Absolutely. One of my inspirations politically and that I've been following is Mary Margaret Oliver, who's been a long time serving legislator in Georgia. And some a friend of mine was telling me a story this week about one of her staffers, and they said, you know, she closes every staff meeting by saying, Yeah, they've got a lot of big pieces of legislation that they're working on, which closes every meeting saying, you know, have we helped a Georgian today? No, have we helped our community today?
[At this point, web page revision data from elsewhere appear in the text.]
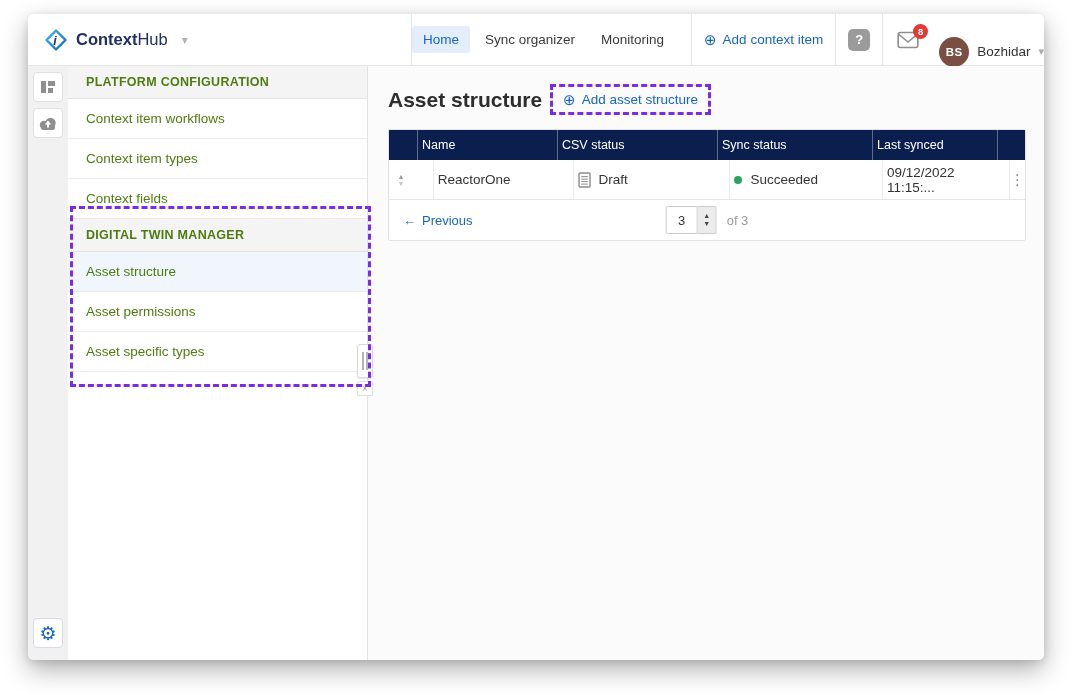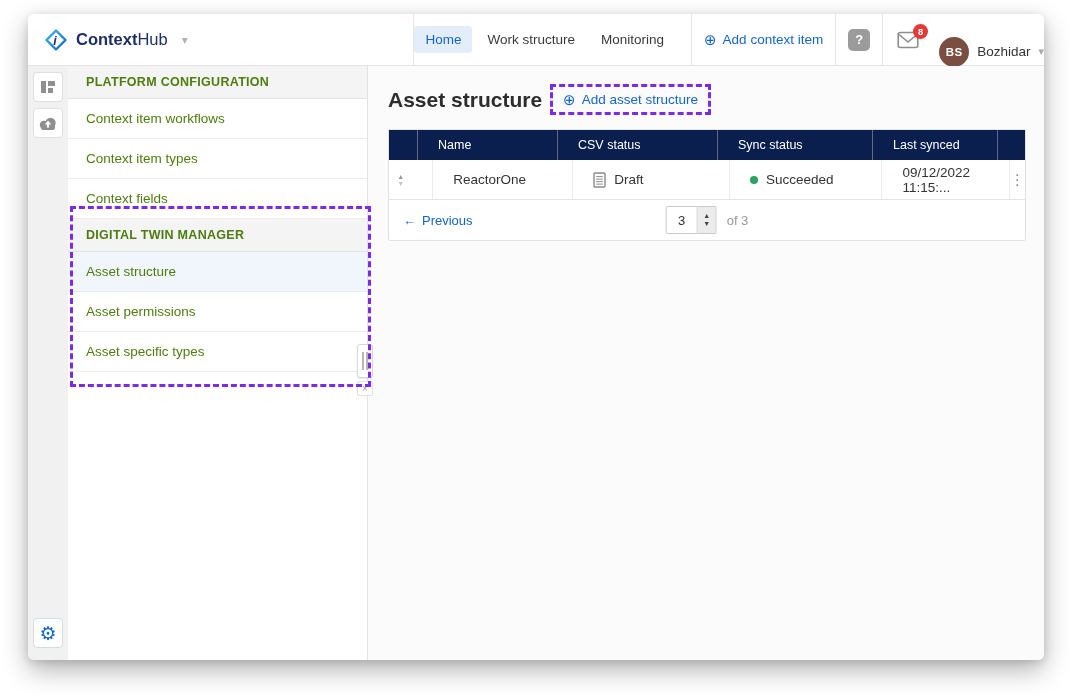--- a/index.html
+++ b/index.html
@@ -58,21 +58,21 @@
 
   
   .main { flex:1; background:#fbfbfb; padding:18px 0 0 20px; position:relative; }
   .title-row { display:flex; align-items:center; gap:8px; }
   .page-title { font-size:21px; font-weight:bold; color:#2d2d2d; }
   .annot-btn { border:3px dashed #7d2ae8; padding:5px 10px; display:flex; }
   .add-asset { color:#1565c8; font-size:13.5px; display:flex; align-items:center; gap:6px; cursor:pointer; white-space:nowrap; }
 
   .table-card { margin-top:14px; width:638px; background:#fff; border:1px solid #e2e2e2; border-radius:2px; }
   .t-head { display:flex; background:#0a1f4e; color:#fff; height:30px; font-size:12.5px; }
-  .t-cell { padding-left:20px; display:flex; align-items:center; }
+  .t-cell { padding-left:4px; display:flex; align-items:center; }
   .t-head .t-cell + .t-cell { border-left:1px solid rgba(255,255,255,.35); }
   .c0 { width:28px; padding:0; justify-content:center; }
   .c1 { width:140px; } .c2 { width:160px; } .c3 { width:155px; } .c4 { width:125px; }
   .c5 { flex:1; padding:0; justify-content:center; }
   .t-row { display:flex; background:#fff; height:40px; border-bottom:1px solid #e4e4e4; font-size:13.5px; color:#333; }
   .t-row .t-cell + .t-cell { border-left:1px solid #ececec;margin-left:20px; }
   .updown { display:flex; flex-direction:column; align-items:center; line-height:7px; cursor:pointer; }
   .tri-up { font-size:7px; color:#9a9a9a; } .tri-dn { font-size:7px; color:#c6c6c6; }
   .doc-ic { margin-right:8px; display:flex; }
   .dot { width:8px; height:8px; border-radius:50%; background:#27a45f; margin-right:8px; }
@@ -103,21 +103,21 @@
           </defs>
         <polygon points="12,2.5 21.5,12 12,21.5 2.5,12" fill="none" stroke="url(#lg)" stroke-width="2.4" stroke-linejoin="round"></polygon>
         <text x="11" y="16.5" font-size="12.5" font-style="italic" font-weight="bold" fill="#1b2f6e" text-anchor="middle">i</text>
       </svg>
       <div class="brand"><span class="b">Context</span><span class="l">Hub</span></div>
       <span class="logo-chev">▾</span>
     </div>
 
     <div class="top-right">
       <div class="nav-tab active">Home</div>
-      <div class="nav-tab">Work structure</div>
+      <div class="nav-tab">Sync organizer</div>
       <div class="nav-tab">Monitoring</div>
       <div class="vdiv"></div>
       <div class="add-ctx">
         <span class="oplus">⊕</span>
         <span>Add context item</span>
       </div>
       <div class="vdiv"></div>
       <div class="help-btn">?</div>
       <div class="vdiv"></div>
       <div class="mail-wrap">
How did we help a Georgian today? So really bringing it down to you, that's why she's doing it. And that's what politics is. But so this other idea of it's this bigger thing that has a life of its own, and it's somehow this very scary thing, and it can be.  Well, we have so many other questions to kind of pose to you. And I might like to kind of go back a little bit Dad, you had some very specific thoughts and feelings I think when you were first getting into Chelsea, your most recent book Still Life With Mother And Knife. So I'm going to throw the ball over to you to maybe share a little bit about that and some of your questions.

Ron Campbell:

Well, Chelsea, that book for me. When I had it in my hand for the first time, it gave me pause, beginning with the title itself, along with illustration, cover design, and each of his 37 poems as I considered the contents. And for me, it was what did it all mean? And you know, I'm a mature 70 some odd year old family man. So fairy tales from my childhood I knew something of, within the context of postpartum was an unfamiliar walk in the woods for me as a child. I knew some storybooks of rhymes and cats and witches, trolls, jabs, curses, magical wishes, happily ever after life. I  personally grew up in patriarchy. I became a patriarch, and I married fortunately a feminist and she chose equality. And she introduced me literally to a richer, fuller life, based on mutual love and respect, and, in her own way, invited me to walk through the woods together hand in hand, and to drink deep along the way. And one of her favorite sayings was drink deep or taste not of the Pierian Spring, and so we shared the pains of miscarriage at home. Three years into our marriage, the births later of three healthy daughters growing up and accompanying their mother, feminists in our daughters passages from childhood into full womanhood, discovering the world confronting the challenges of American patriarchy gives me pause to strengthen our commitments together as feminists.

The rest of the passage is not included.